User:Dcljr/Statistics

This page contains terms related to probability and statistics. I've just copied it over from a subpage of my user page at Wikipedia and am in the process of paring it down to bare lists.

General terms edit

Etymology edit

Definitions edit

Some textbook definitions of statistics and related terms (italics added):

Stephen Bernstein and Ruth Bernstein, Schaum's Outline of Elements of Statistics II: Inferential Statistics (1999)
Statistics is the science that deals with the collection, analysis, and interpretation of numerical information.
In descriptive statistics, techniques are provided for collecting, organizing, summarizing, describing, and representing numerical information.
[Inferential statistics provides] techniques.... for making generalizations and decisions about the entire population from limited and uncertain sample information.
Donald A. Berry, Statistics: A Bayesian Perspective (1996)
Statistical inferences have two characteristics:
  1. Experimental or observational evidence is available or can be gathered.
  2. Conclusions are uncertain.
John E. Freund, Mathematical Statistics, 2nd edition (1971)
Statistics no longer consists merely of the collection of data and their representation in charts and tables — it is now considered to encompass not only the science of basing inferences on observed data, but the entire problem of making decisions in the face of uncertainty.
Gouri K. Bhattacharyya and Richard A. Johnson, Statistical Concepts and Methods (1977)
Statistics is a body of concepts and methods used to collect and interpret data concerning a particular area of investigation and to draw conclusions in situations where uncertainty and variation are present.
E. L. Lehmann, Theory of Point Estimation (1983)
Statistics is concerned with the collection of data and with their analysis and interpretation.
William H. Beyer (editor), CRC Standard Probability and Statistics Tables and Formulae (1991)
The pursuit of knowledge frequently involves data collection; and those responsible for the collection must appreciate the need for analyzing the data to recover and interpret the information therein.
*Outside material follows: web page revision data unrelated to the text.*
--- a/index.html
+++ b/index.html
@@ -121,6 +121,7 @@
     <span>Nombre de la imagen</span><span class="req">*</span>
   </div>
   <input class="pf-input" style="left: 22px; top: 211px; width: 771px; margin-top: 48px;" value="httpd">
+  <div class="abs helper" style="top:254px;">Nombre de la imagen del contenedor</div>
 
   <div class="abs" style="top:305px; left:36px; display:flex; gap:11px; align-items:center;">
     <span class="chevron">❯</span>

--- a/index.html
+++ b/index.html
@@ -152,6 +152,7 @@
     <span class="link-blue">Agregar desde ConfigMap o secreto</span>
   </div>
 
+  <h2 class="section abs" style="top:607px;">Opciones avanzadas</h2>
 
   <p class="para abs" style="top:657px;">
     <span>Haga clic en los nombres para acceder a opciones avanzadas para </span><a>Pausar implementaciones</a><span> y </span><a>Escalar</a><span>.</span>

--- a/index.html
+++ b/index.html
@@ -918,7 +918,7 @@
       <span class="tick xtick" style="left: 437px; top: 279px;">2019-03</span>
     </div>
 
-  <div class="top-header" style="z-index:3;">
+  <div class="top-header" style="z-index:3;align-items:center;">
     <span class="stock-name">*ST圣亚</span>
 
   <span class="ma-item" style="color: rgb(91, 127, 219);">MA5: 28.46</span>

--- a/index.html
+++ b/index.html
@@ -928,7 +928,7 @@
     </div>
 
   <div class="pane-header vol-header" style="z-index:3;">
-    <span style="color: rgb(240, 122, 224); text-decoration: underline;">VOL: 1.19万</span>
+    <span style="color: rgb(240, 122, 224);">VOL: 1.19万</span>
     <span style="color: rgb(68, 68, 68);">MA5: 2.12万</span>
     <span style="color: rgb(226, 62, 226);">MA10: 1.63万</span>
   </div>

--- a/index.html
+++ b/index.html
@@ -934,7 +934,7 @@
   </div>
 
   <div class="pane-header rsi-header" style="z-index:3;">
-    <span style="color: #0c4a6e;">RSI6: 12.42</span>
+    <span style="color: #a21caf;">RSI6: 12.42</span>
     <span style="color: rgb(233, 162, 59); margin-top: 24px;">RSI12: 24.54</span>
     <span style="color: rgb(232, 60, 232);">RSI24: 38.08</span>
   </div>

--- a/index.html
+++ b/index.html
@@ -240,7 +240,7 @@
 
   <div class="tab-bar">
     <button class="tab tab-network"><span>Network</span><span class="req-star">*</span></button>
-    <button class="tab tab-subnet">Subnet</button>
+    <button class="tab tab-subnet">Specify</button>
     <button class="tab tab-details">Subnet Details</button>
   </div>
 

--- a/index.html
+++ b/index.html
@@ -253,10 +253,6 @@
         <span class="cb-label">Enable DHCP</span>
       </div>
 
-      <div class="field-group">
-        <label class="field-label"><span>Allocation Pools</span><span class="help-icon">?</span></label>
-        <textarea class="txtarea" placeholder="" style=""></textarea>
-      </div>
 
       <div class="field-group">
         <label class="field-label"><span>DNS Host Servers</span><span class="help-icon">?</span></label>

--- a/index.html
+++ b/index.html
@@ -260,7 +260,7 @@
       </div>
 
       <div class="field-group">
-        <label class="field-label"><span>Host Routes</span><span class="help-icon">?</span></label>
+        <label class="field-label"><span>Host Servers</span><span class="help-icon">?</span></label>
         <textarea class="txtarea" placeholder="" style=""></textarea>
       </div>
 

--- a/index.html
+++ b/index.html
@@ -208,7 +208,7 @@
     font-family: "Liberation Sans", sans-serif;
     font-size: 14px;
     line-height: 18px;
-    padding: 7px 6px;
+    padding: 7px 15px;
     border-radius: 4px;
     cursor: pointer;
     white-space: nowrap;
Today, statistics are being accepted as the universal language for the results of experimentation and research and the dissemination of information.
Oscar Kempthorne, The Design and Analysis of Experiments, reprint edition (1973)
Statistics enters [the scientific method] at two places:
  1. The taking of observations
  2. The comparison of the observations with the predictions from... theory.
Marvin Lentner and Thomas Bishop, Experimental Design and Analysis (1986)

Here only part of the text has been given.